Показания Пейре Маури перед Жаком Фурнье (июнь 1324 года)На святого Михаила сентябрьского того же года у меня не возникло никаких проблем с тем, чтобы наняться на работу в Пючсерда, даже вместе с ребенком. Город Пючсерда, доминирующий над серданьскими плато и высокогорной долиной Сегр, стал Иерусалимом для пастухов. Во время большой осенней ярмарки в Сердани, я оказался в толпе знакомых сотоварищей. Некоторых я знал только в лицо, а кое с кем уже побывал на зимних или летних пастбищах. Там были и серданьцы, и гасконцы, и каталонцы, и арагонцы. Но были также пастухи из Сабартес, Разес или Доннезан. Те, что пришли сюда еще до меня, сделав всё, чтобы между ними и Инквизицией оказалось как можно большее расстояние и высокие горы. А еще те, которых привлекало имя свободных людей Пючсерда.
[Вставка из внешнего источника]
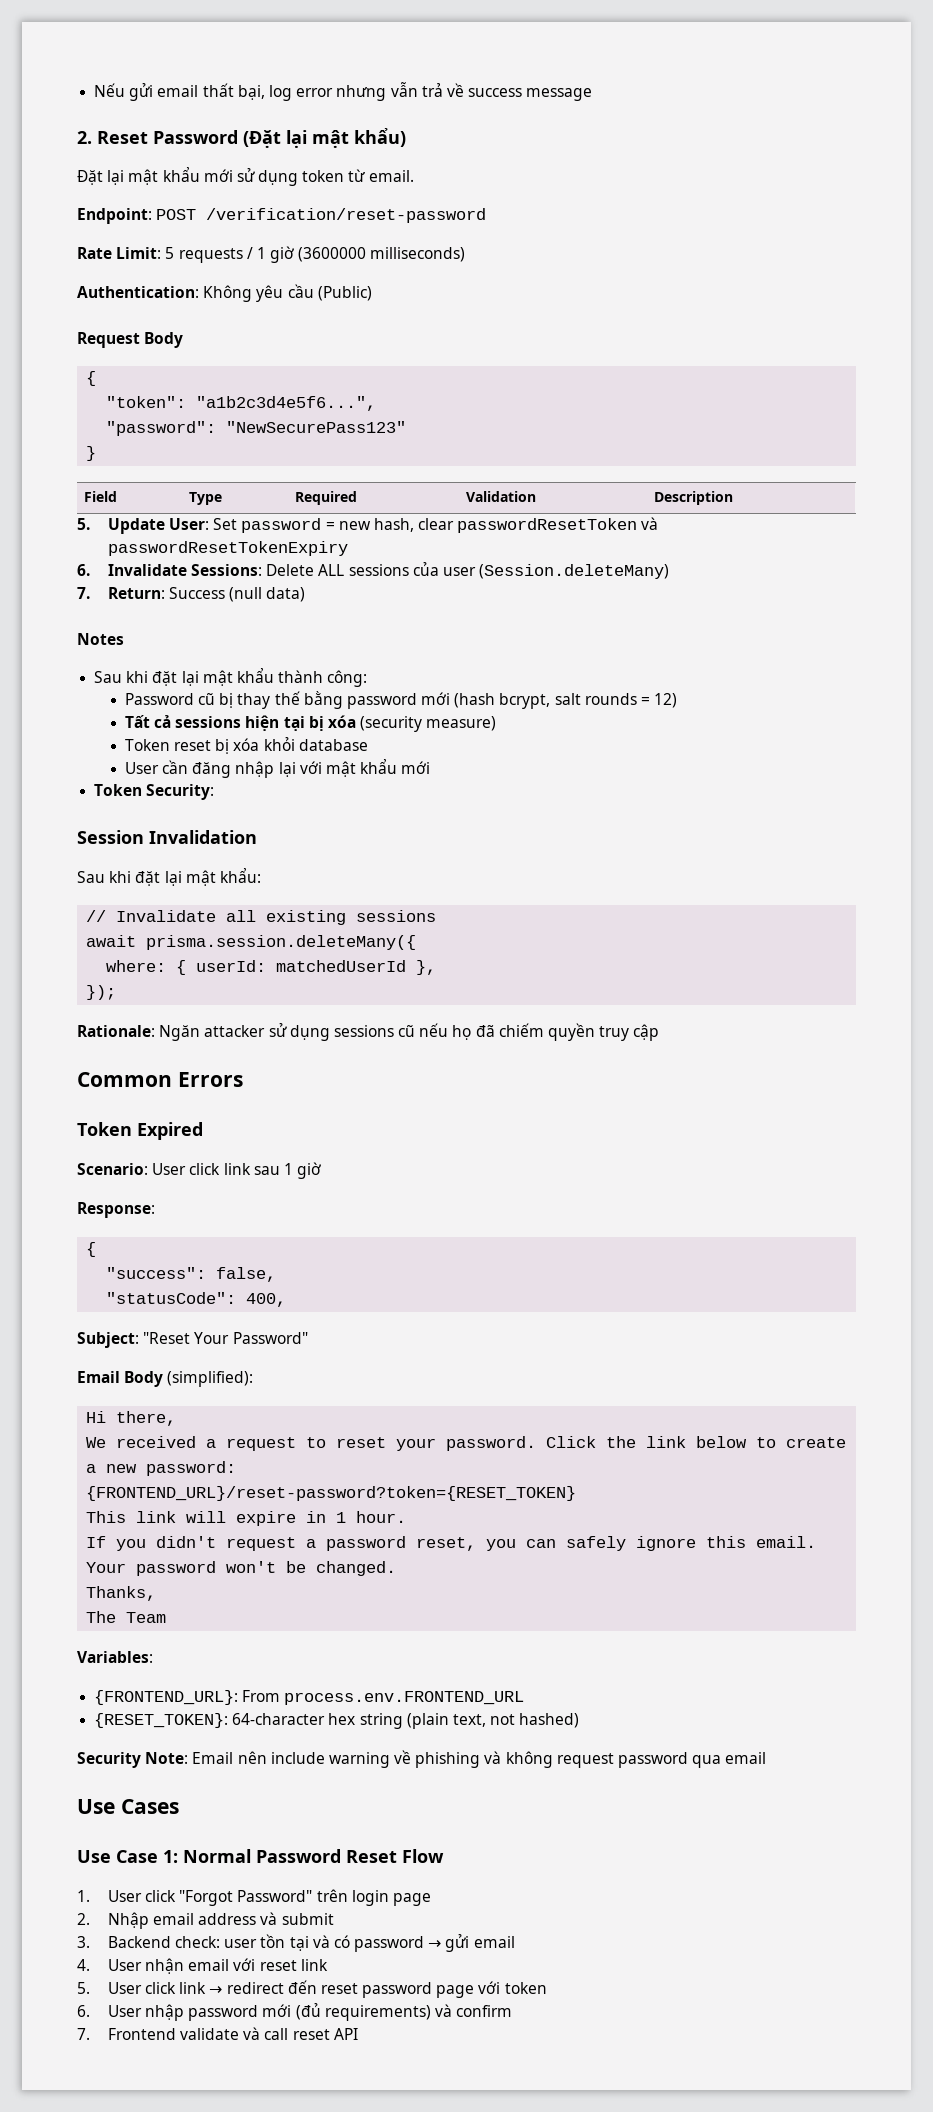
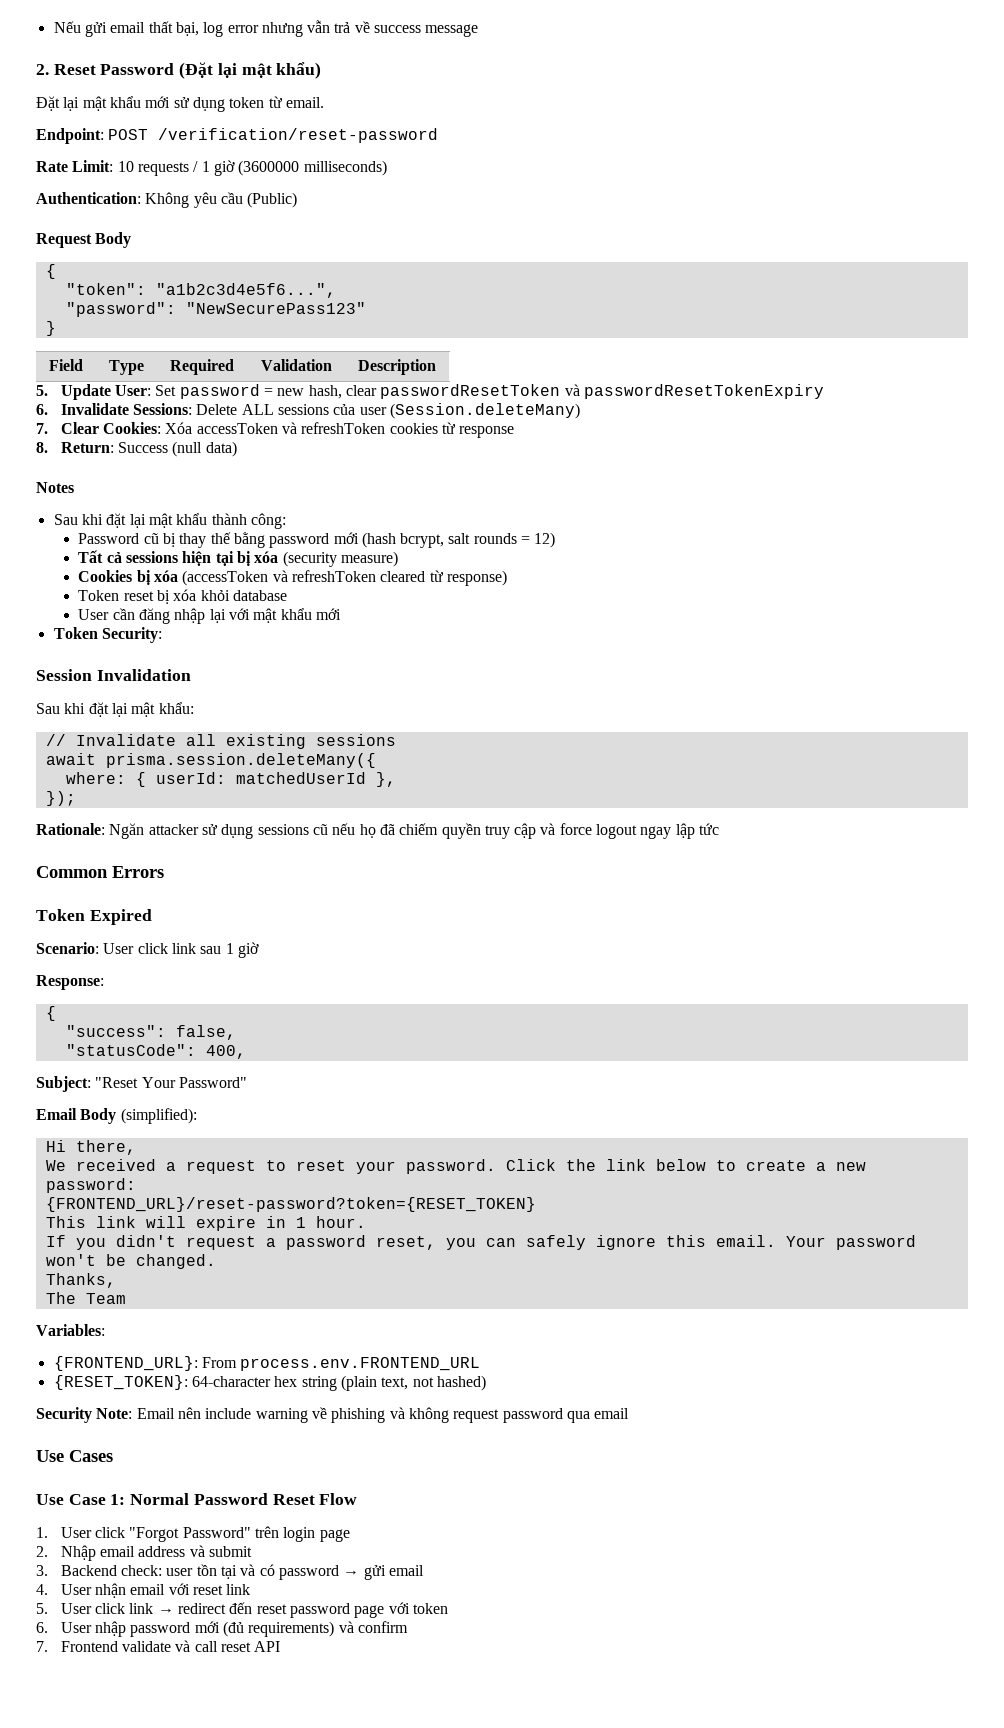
- Rate Limit: 5 requests / 1 giờ (3600000 milliseconds)
+ Rate Limit: 10 requests / 1 giờ (3600000 milliseconds)
- 7. Return: Success (null data)
+ 7. Clear Cookies: Xóa accessToken và refreshToken cookies từ response
+ 8. Return: Success (null data)
+ Cookies bị xóa (accessToken và refreshToken cleared từ response)
- Rationale: Ngăn attacker sử dụng sessions cũ nếu họ đã chiếm quyền truy cập
+ Rationale: Ngăn attacker sử dụng sessions cũ nếu họ đã chiếm quyền truy cập và force logout ngay lập tức

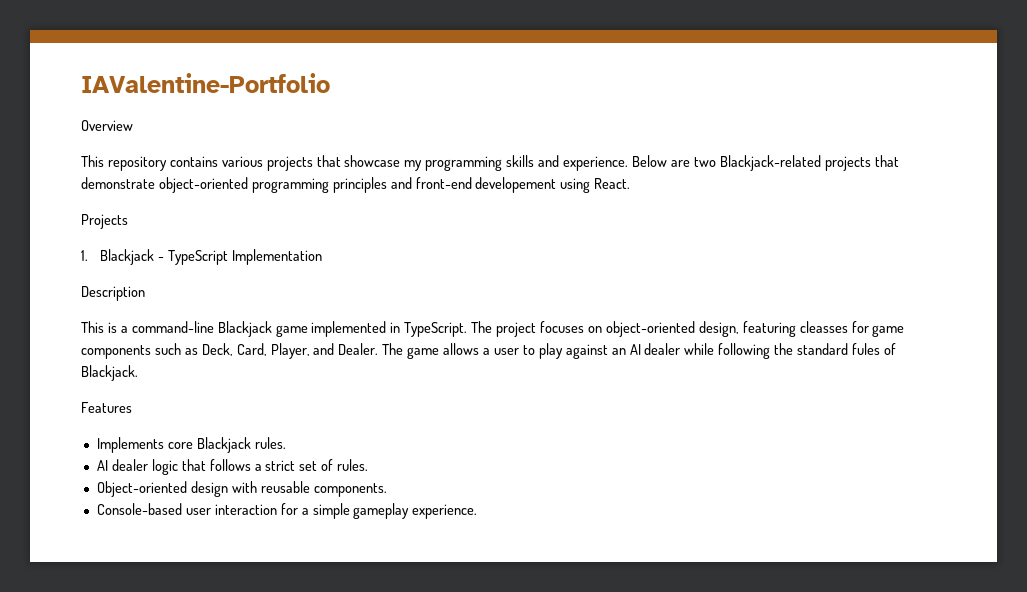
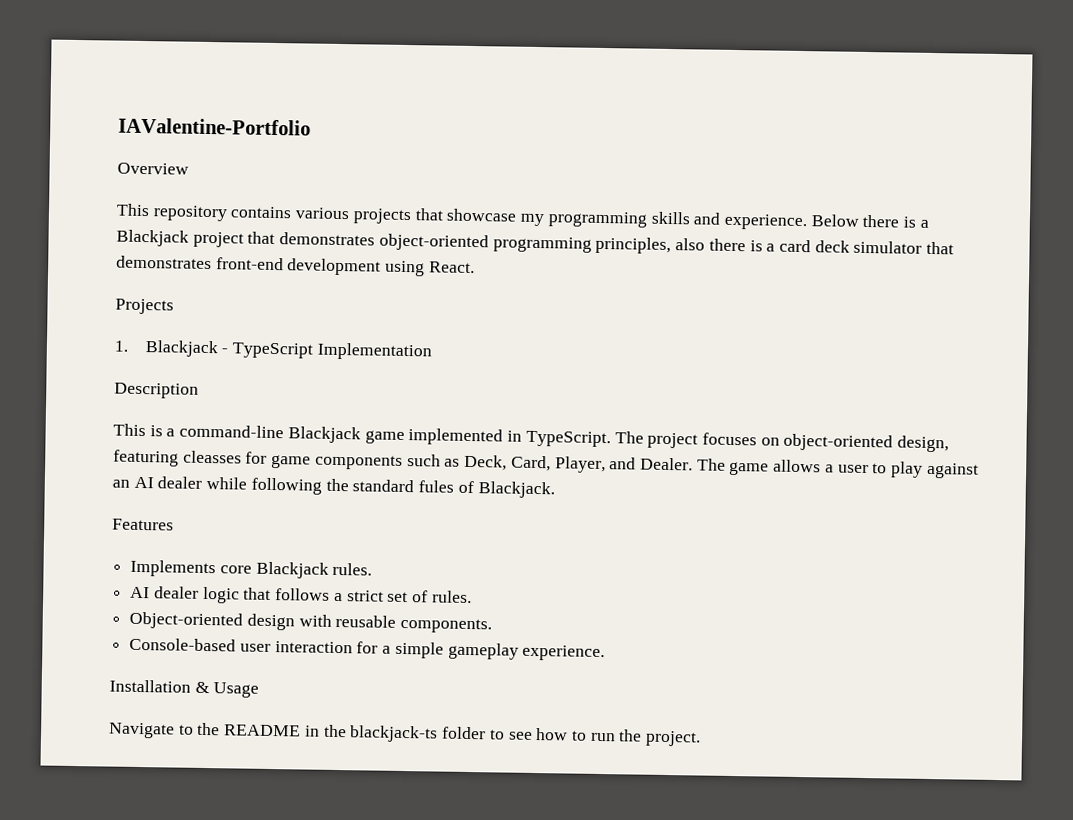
- Below are two Blackjack-related projects that demonstrate object-oriented programming principles and front-end developement using React.
+ Below there is a Blackjack project that demonstrates object-oriented programming principles, also there is a card deck simulator that demonstrates front-end development using React.
+ Installation & Usage
+ Navigate to the README in the blackjack-ts folder to see how to run the project.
Горная цитадель, город с черепичными и гонтовыми кровлями, высоко стоящий, основательный, любимый, обладающий всеми привилегиями, которые только могла дать ему арагонская корона, этот город бурлил какой–то невероятной, дерзкой жизненностью. Дважды он горел, но отстраивался еще больше и краше. Сейчас здесь собирались самые крупные скотоводы из Сердани и каталонских графств, сюда стекались огромные отары с высокогорных пастбищ дю Палларс и Андорры, перед тем, как уйти на зимние пастбища в долину Эбре — и которым, с задором и прилежанием, старались подражать самые смелые скотоводы из Акса и графства Фуа. Несколько лет назад этот надменный город даже выкупил у монастырей Поблет и Санта — Крю их огромные горные пастбища от Карлит до Антвейг, возле ворот Пьюморен — лучшие летние пастбища в наших горах — высоко над Серданью, но недалеко от города.